2.6 Stimulus to T wave validation
In a separately published validation study, Stim-T intervals were measured and compared with the simultaneous monophasic action potential duration, in the cardiac catheterization laboratory for both steady state and acute rate change protocols. Monophasic action potential duration 90 (MAP₉₀) has been validated as a reliable indicator of the time course of cellular repolarization [18]. For the range of paced cycle lengths tested, in a steady state pacing protocol the slopes of either the MAP₉₀ or Stim-T cycle length were similar (slope 0.96 or 0.95, respectively) [16]. As well, the standard deviation of the mean differences between APD₉₀ or Stim-T at each cycle length had a Gaussian distribution with 93.5% of the differences within 2 S.D. of the mean.

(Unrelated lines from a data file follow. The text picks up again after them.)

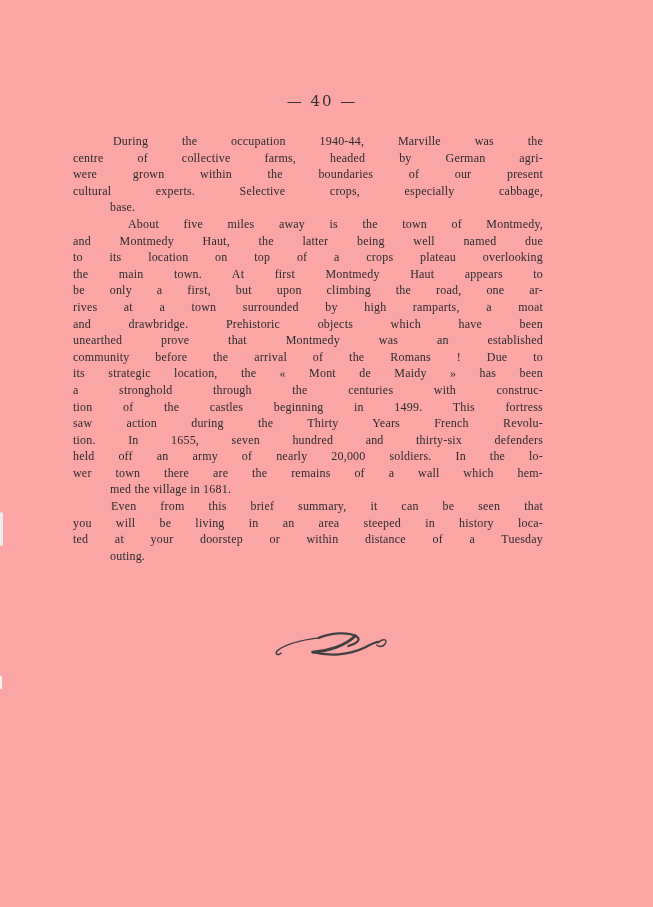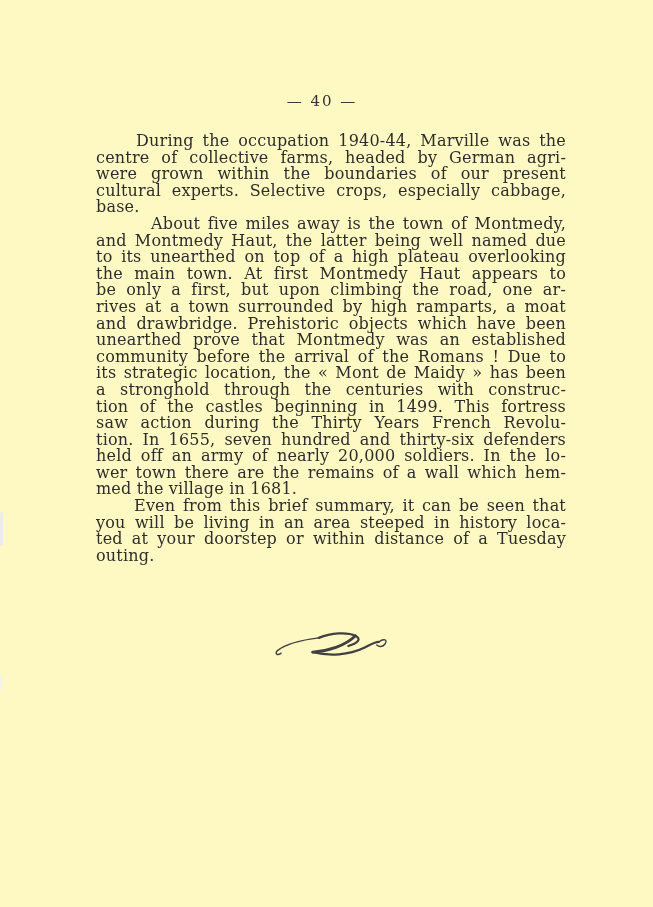--- a/index.html
+++ b/index.html
@@ -7,7 +7,7 @@
     position: relative;
     width: 653px;
     height: 907px;
-    background: #fef9c3;
+    background: #fca5a5;
     overflow: hidden;
     font-family: "DejaVu Serif", "Liberation Serif", serif;
     color: #2d2d2d;

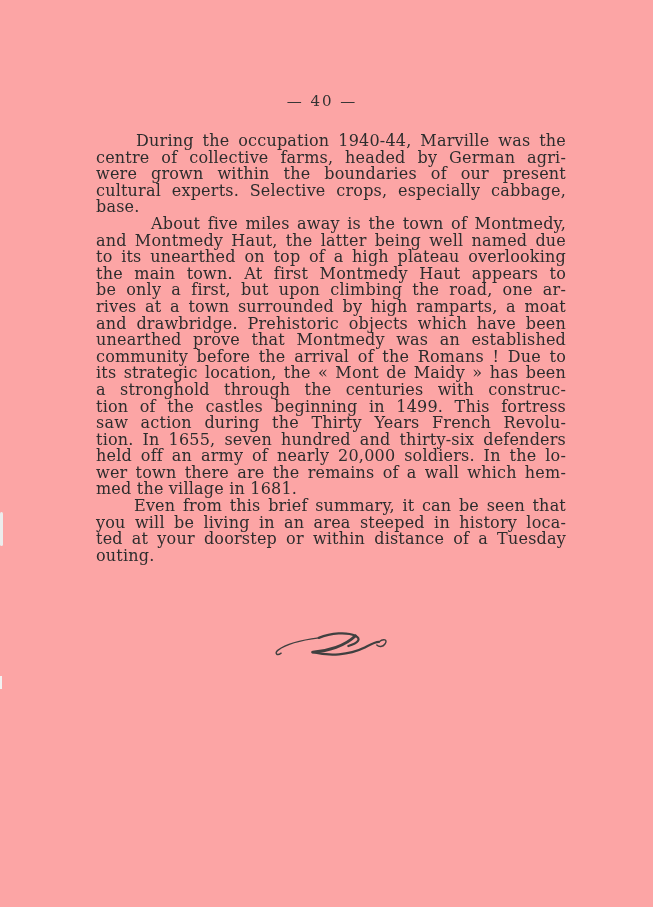--- a/index.html
+++ b/index.html
@@ -25,11 +25,12 @@
   .text-block {
     position: absolute;
     top: 133px;
-    left: 96px;
+    left: 73px;
     width: 470px;
-    font-size: 16px;
+    font-size: 12px;
     line-height: 16.6px;
     letter-spacing: 0.2px;
+    font-family: Liberation Serif, serif;
   }
   .paragraph { margin: 0; padding: 0; }
   .line {

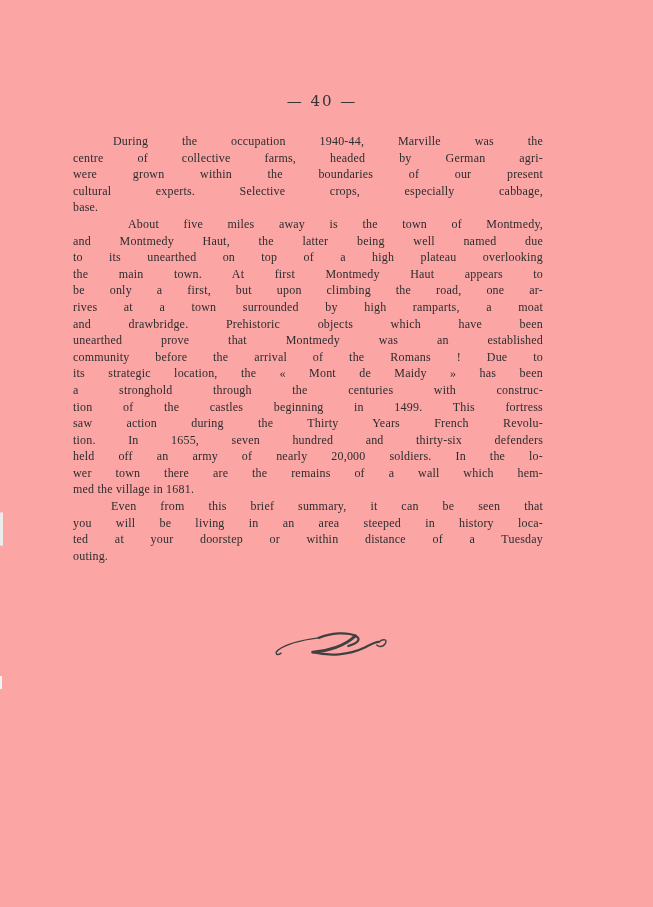--- a/index.html
+++ b/index.html
@@ -42,6 +42,7 @@
   .line.end {
     text-align: left;
     text-align-last: left;
+    margin-left: 37px;
   }
   .i1 { text-indent: 40px; }
   .i2 { text-indent: 55px; }

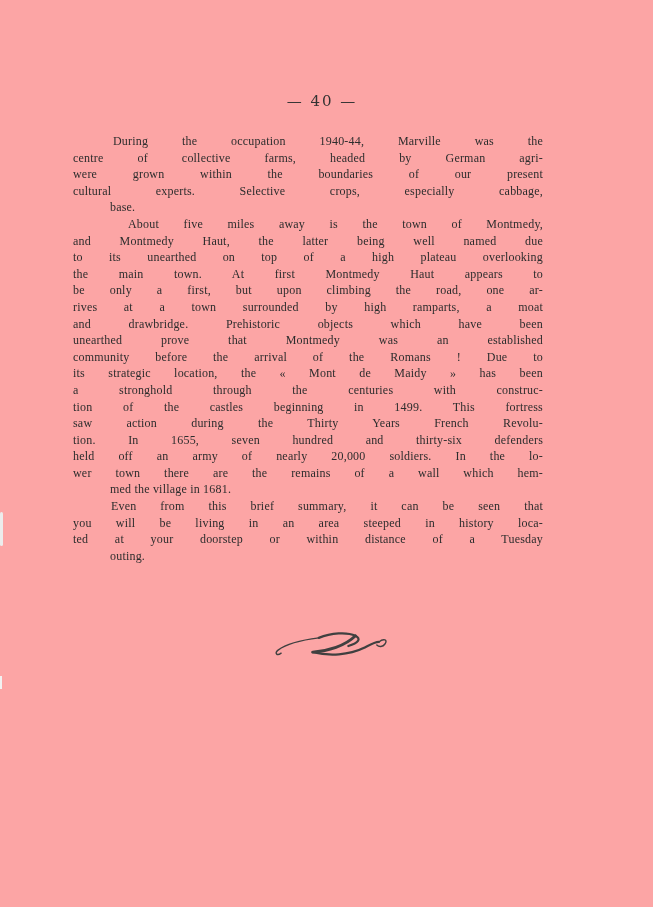--- a/index.html
+++ b/index.html
@@ -79,7 +79,7 @@
     <div class="paragraph">
       <div class="line i2">About five miles away is the town of Montmedy,</div>
       <div class="line">and Montmedy Haut, the latter being well named due</div>
-      <div class="line">to its unearthed on top of a high plateau overlooking</div>
+      <div class="line">to its location on top of a crops plateau overlooking</div>
       <div class="line">the main town. At first Montmedy Haut appears to</div>
       <div class="line">be only a first, but upon climbing the road, one ar-</div>
       <div class="line">rives at a town surrounded by high ramparts, a moat</div>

2.7 Method for measurement of right ventricular volume
The echocardiographer and the patients were oriented to the protocol. The right ventricular end diastolic and end systolic dimensions were measured from stop frame images according to maximum and minimum dimensions, respectively. The measurements were made (first preference) from the apical four chamber view at the level of the tips of the tricuspid valve or from the parasternal long axis window (second preference if apical images were poor). Right ventricular dimension measurement by the cine loop method has been previously shown to correlate with right ventricular volume [19–21]. Measurements were made at baseline, strain phase of Valsalva and 5th minute of tilt. All comparisons within each patient were made from the same measurement. These measurements were made before and after autonomic blockade.

2.8 Autonomic blockade
Autonomic blockade was achieved by 0.03 mg/kg of i.v. atropine and 0.1 5 mg/kg of i.v. propranolol. These doses of pharmacologic autonomic agents are standard in the literature and have been shown in other validation studies to abolish heart rate changes to standard autonomic challenges, produce a marked shift in the isoproterenol dose–response curve, and also have been used to block autonomic effects in ventricular refractoriness in humans [22–24]. These doses approximate autonomic blockade from extracardiac autonomic neural input. The effects of these agents on intracardiac ganglionated neural structures are unknown [25]. Both were given simultaneously and the measurements made within 5 min thereafter.

2.9 Statistical methods
The baseline phase for each patient was defined as the 50 consecutive beats prior to the onset of the Valsalva manoeuver. The strain phase was defined as the 30 consecutive beats from the onset of Valsalva, and the release phase was defined as the 50 beats after Valsalva termination. To illustrate the relationship between decreased right ventricular volume (during strain phase of Valsalva) and prolongation of repolarization time, each patient's data was averaged across the 30 beats of the strain phase and expressed as percentage change as a function of their respective mean baseline values. Similarly, the 50 beats denoting the release phase of the Valsalva were averaged and expressed as a percentage of the average baseline value for each patient. All data are expressed as mean±standard deviation.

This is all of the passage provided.